8.    Mr. Tshiamo Morolong testified that on 13 October 2007 he was involved on an accident wherein he sustained injuries to his spine and neck and that he was left a quadriplegic following the collision. Soon after the collision, he with the assistance of his mother, submitted his RAF 1 claim form and an affidavit as to how the collision occurred. He confirmed the contents of the affidavit,[4] and testified that because he was injured that the affidavit was deposed to by his mother. This was the same position with the completion and signing of the RAF 1 claim form appearing on Exhibit B pages 318-321, which form was submitted to the Road Accident Fund on 30 October 2008. Mr Morolong further confirmed having instructed Mr Leketi during June 2009 but soon thereafter having terminated his services. From around September 2009 and during the years which followed, he made several telephonic enquires directly with the Road Accident Fund during which time he had established that on their system that Mr Leketi was still listed as his attorney. On occasion he made telephonic contact with Mr Leketi and informed him that according to the system of the Road Accident Fund, that he was still listed as his attorney. Around December 2013, he then instructed Jerry Nkeli to represent him and assist him with his claim. Not much was done by this attorney and he then terminated this attorneys mandate on 9 January 2014.[5] Eventually during July 2015 he then instructed his current attorneys to represent him with his claim.

 

During cross-examination the witness confirmed that following the collision that he was unable to write for a while and was hospitalised for a period of two weeks and that he had spent 3 months in a rehabilitation centre. He only was able to write again during late 2009. He further confirmed that almost a year following the collision that he with the assistance of his mother submitted his claim to the Road Accident Fund. He once again confirmed not having signed the claim form before it was submitted to the Road Accident Fund. During cross examination he also confirmed that at the time when he instructed Mr. Leketi, around June 2009 that he was unable to sign the special power of attorney and that his mother was responsible for signing same.

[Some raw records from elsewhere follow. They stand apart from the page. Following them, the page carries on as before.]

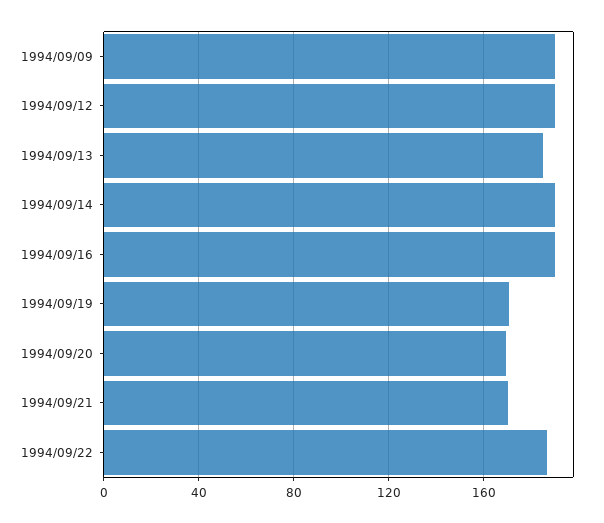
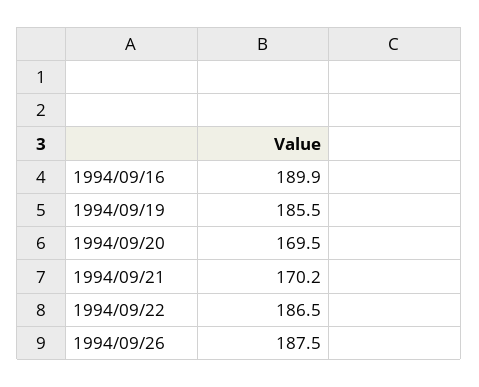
1994/09/09: 190 -> none
1994/09/12: 190 -> none
1994/09/13: 185 -> none
1994/09/14: 190 -> none
1994/09/19: 170 -> 185.5
1994/09/26: none -> 187.5

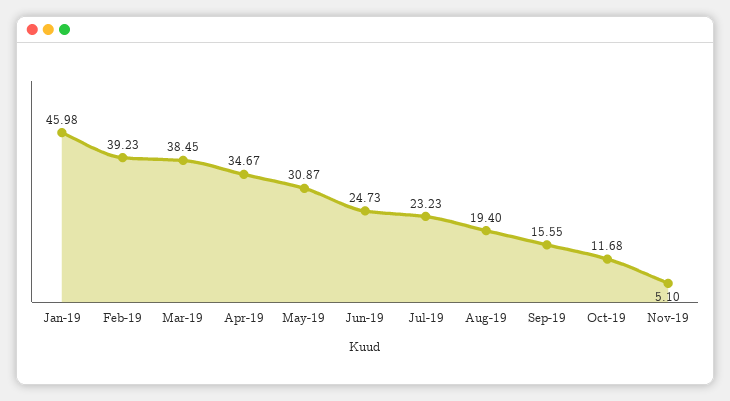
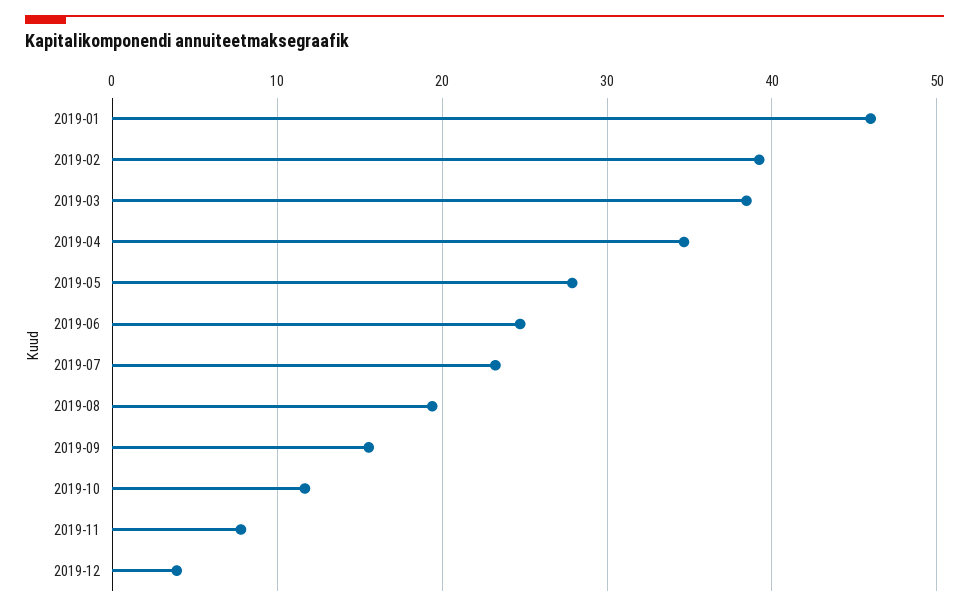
May-19: 30.87 -> 28
Nov-19: 5.1 -> 8
2019-12: none -> 4

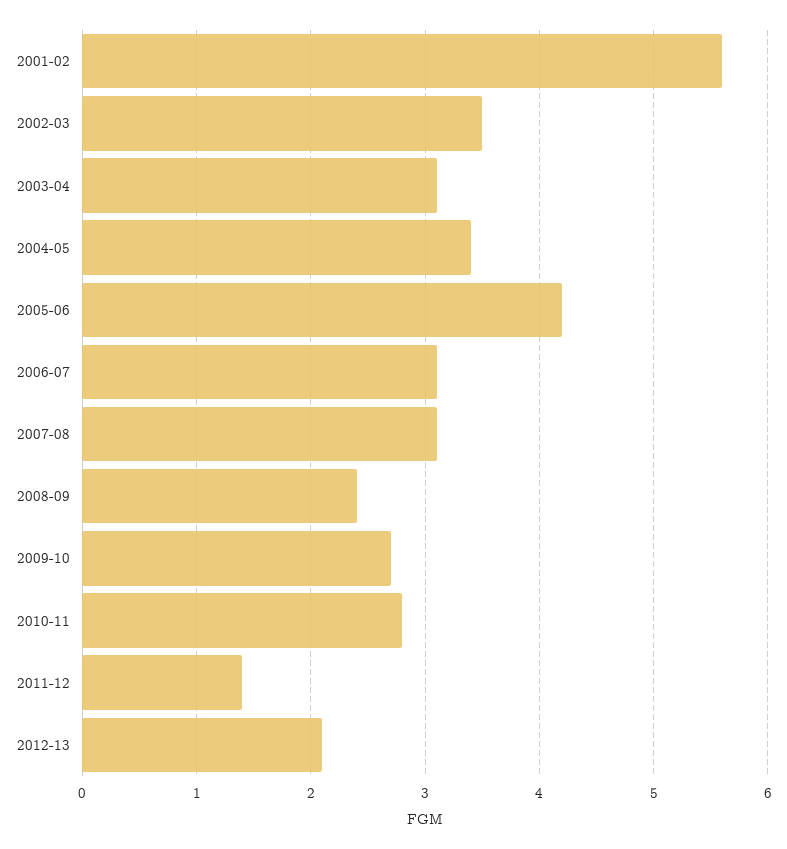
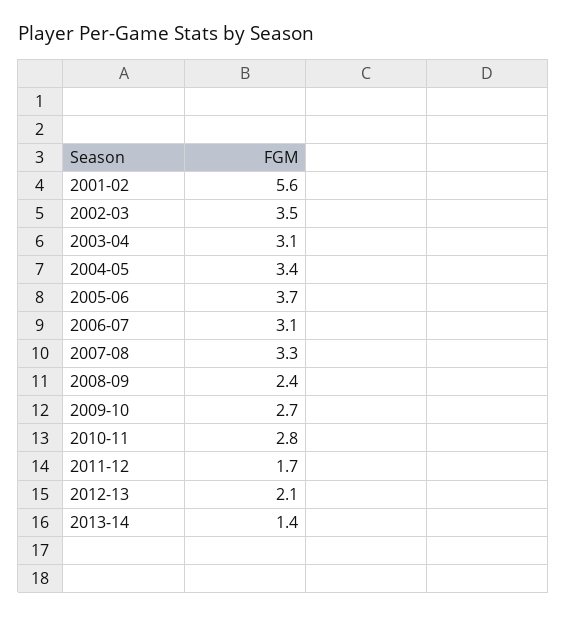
2005-06: 4.2 -> 3.7
2007-08: 3.1 -> 3.3
2011-12: 1.4 -> 1.7
2013-14: none -> 1.4

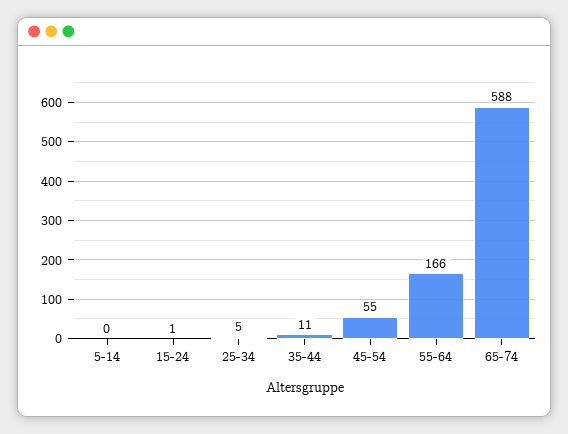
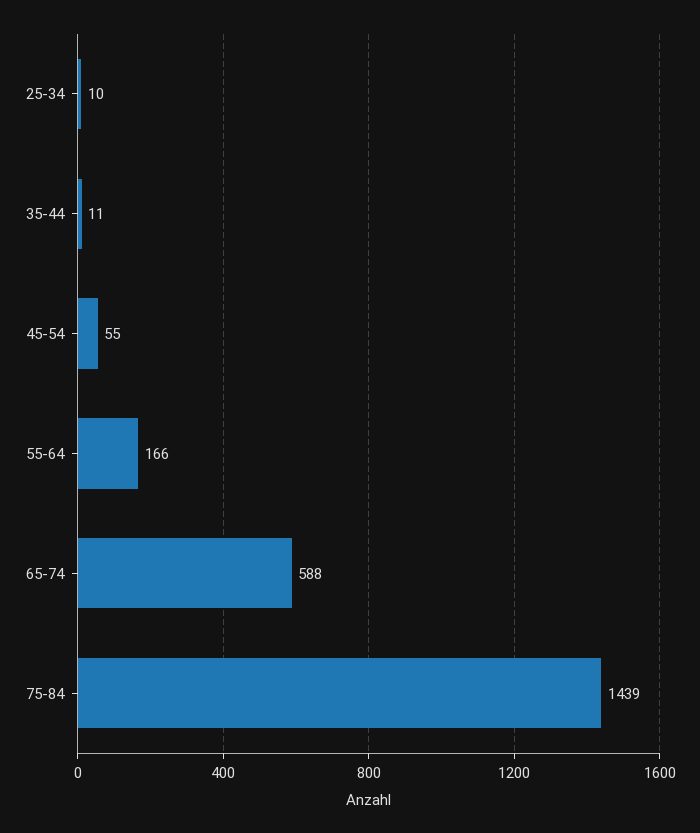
5-14: 0 -> none
15-24: 1 -> none
25-34: 5 -> 10
75-84: none -> 1439

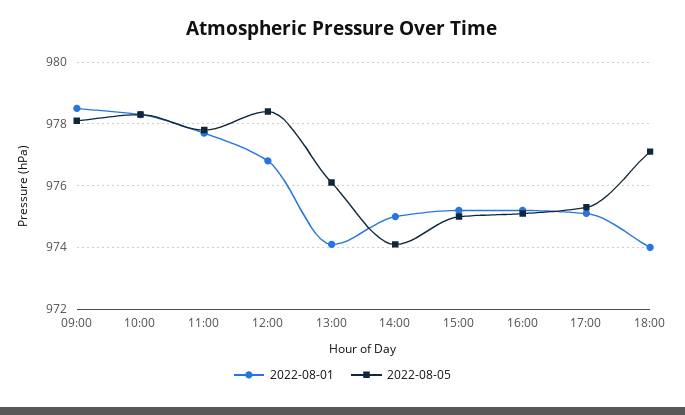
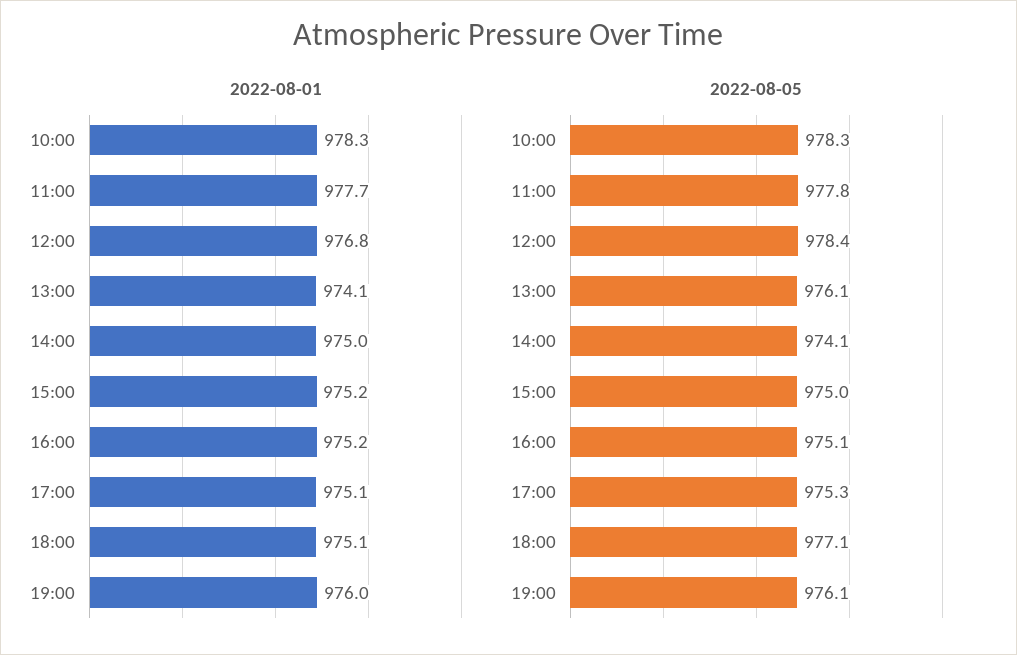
2022-08-01, 09:00: 978.5 -> none
2022-08-05, 09:00: 978 -> none
2022-08-01, 18:00: 974 -> 975.1
2022-08-01, 19:00: none -> 976
2022-08-05, 19:00: none -> 976.1

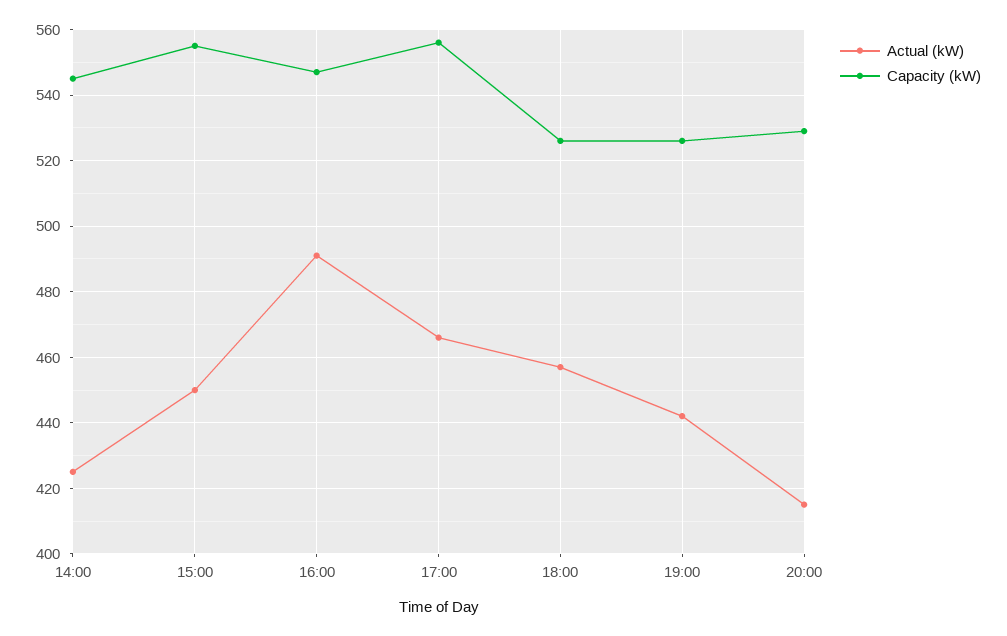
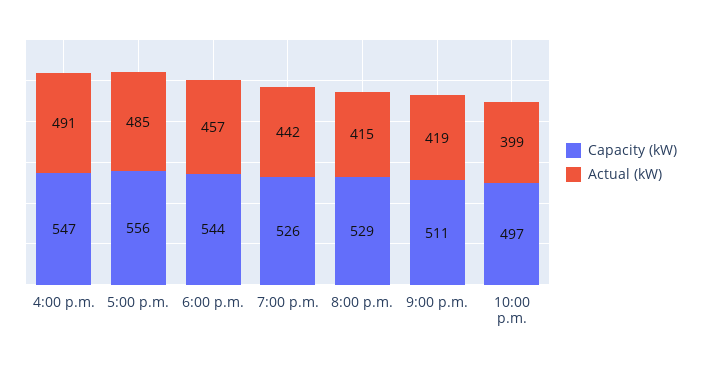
Actual (kW), 14:00: 425 -> none
Capacity (kW), 14:00: 545 -> none
Actual (kW), 15:00: 450 -> none
Capacity (kW), 15:00: 555 -> none
Actual (kW), 17:00: 465 -> 485
Capacity (kW), 18:00: 525 -> 544
Capacity (kW), 9:00 p.m.: none -> 511
Actual (kW), 9:00 p.m.: none -> 419
Capacity (kW), 10:00 p.m.: none -> 497
Actual (kW), 10:00 p.m.: none -> 399

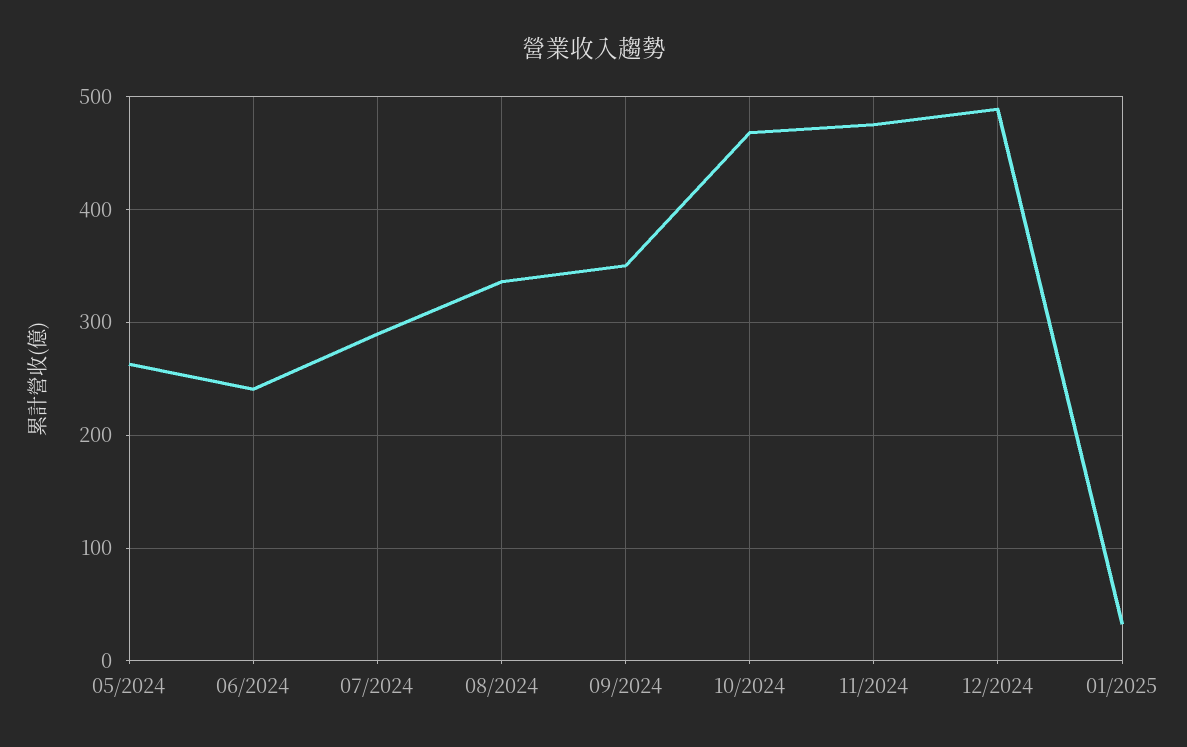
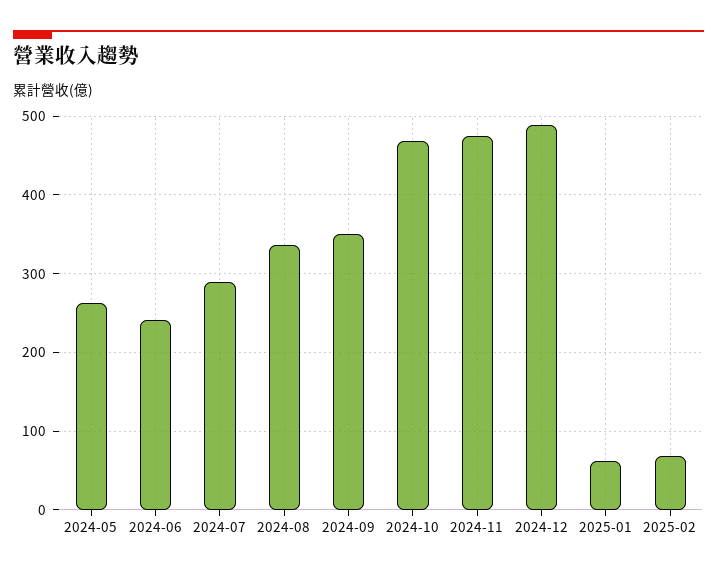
01/2025: 30 -> 60
2025-02: none -> 70

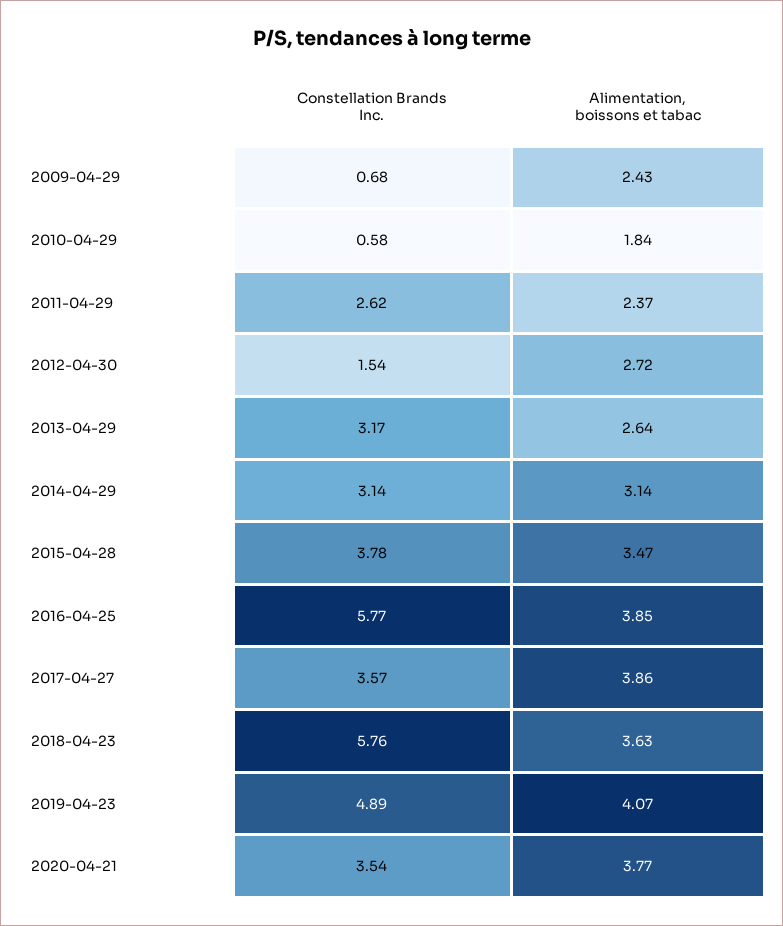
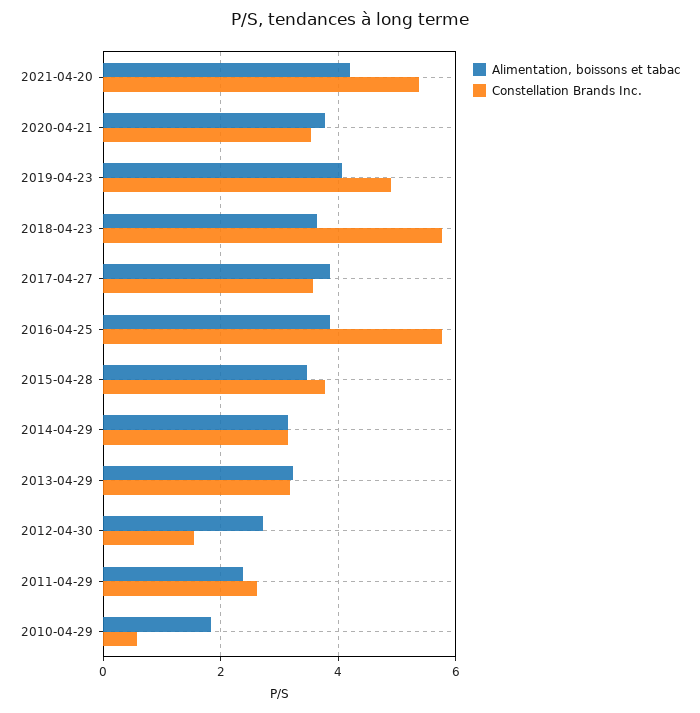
Constellation Brands Inc., 2009-04-29: 0.68 -> none
Alimentation, boissons et tabac, 2009-04-29: 2.43 -> none
Alimentation, boissons et tabac, 2013-04-29: 2.64 -> 3.2
Alimentation, boissons et tabac, 2021-04-20: none -> 4.2
Constellation Brands Inc., 2021-04-20: none -> 5.4

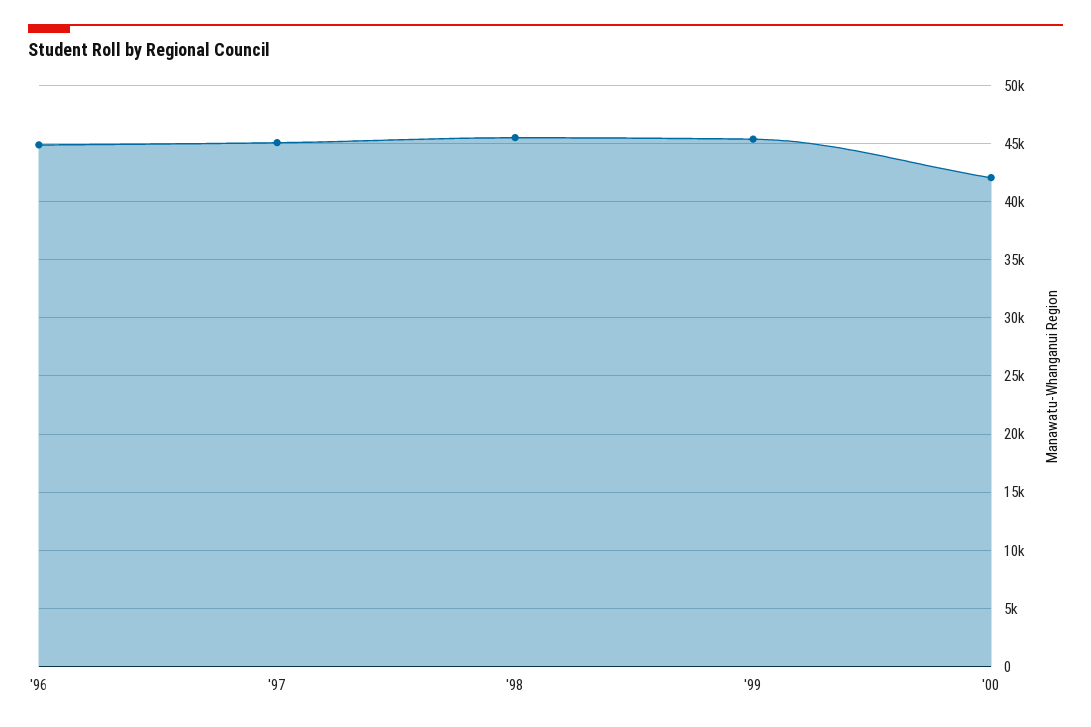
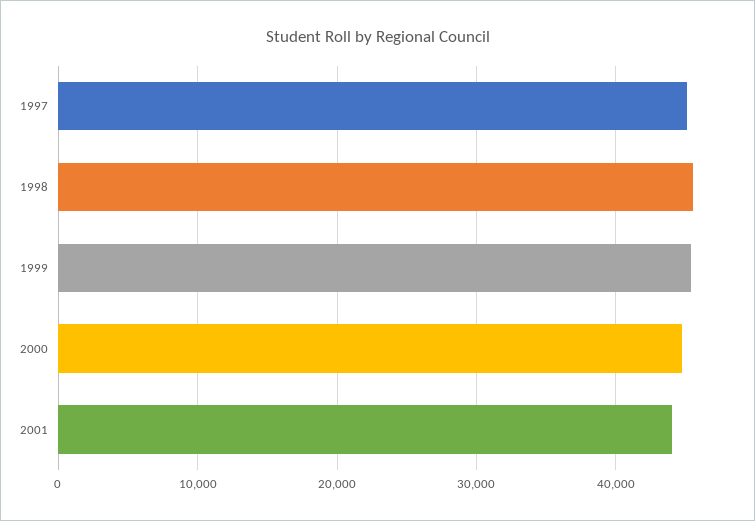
'96: 45000 -> none
'00: 42000 -> 45000
2001: none -> 44000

Mr Morolong also confirmed that following the termination of his mandate to Mr. Leketi that he was never given a letter of termination by Mr. Leketi. In relation to Exhibit A page 9, he also confirmed that he confronted Mr. Leketi with the contents of the letter but that Mr Leketi had advised him, not to complete the letter nor take it to the bank.               

 

9.    Ms Thabitha Morolong testified that she is the mother of the plaintiff and following her son’s collision that he was left wheelchair bound. It was her testimony that on occasion when her son was too deposed to an affidavit as to how the collision had occurred that her son was unable to write and with the permission of the police official attending to them, she was permitted to sign his affidavit which was later submitted to the Road Accident Fund.  She further testified that this was also the position with the completion of the RAF claim form, which was also signed by her as if she was the claimant.

During cross-examination, Ms Morolong confirmed that she and the plaintiff have the same initials and that she had signed the forms as her son at that point in time was unable to write is own name. In relation to the affidavit deposed to by her, she equally conceded that prior to the signing of the affidavit, that she had been remiss to read the affidavit as it was written in English.

10. This then concluded the viva voce evidence presented on behalf of the Plaintiff.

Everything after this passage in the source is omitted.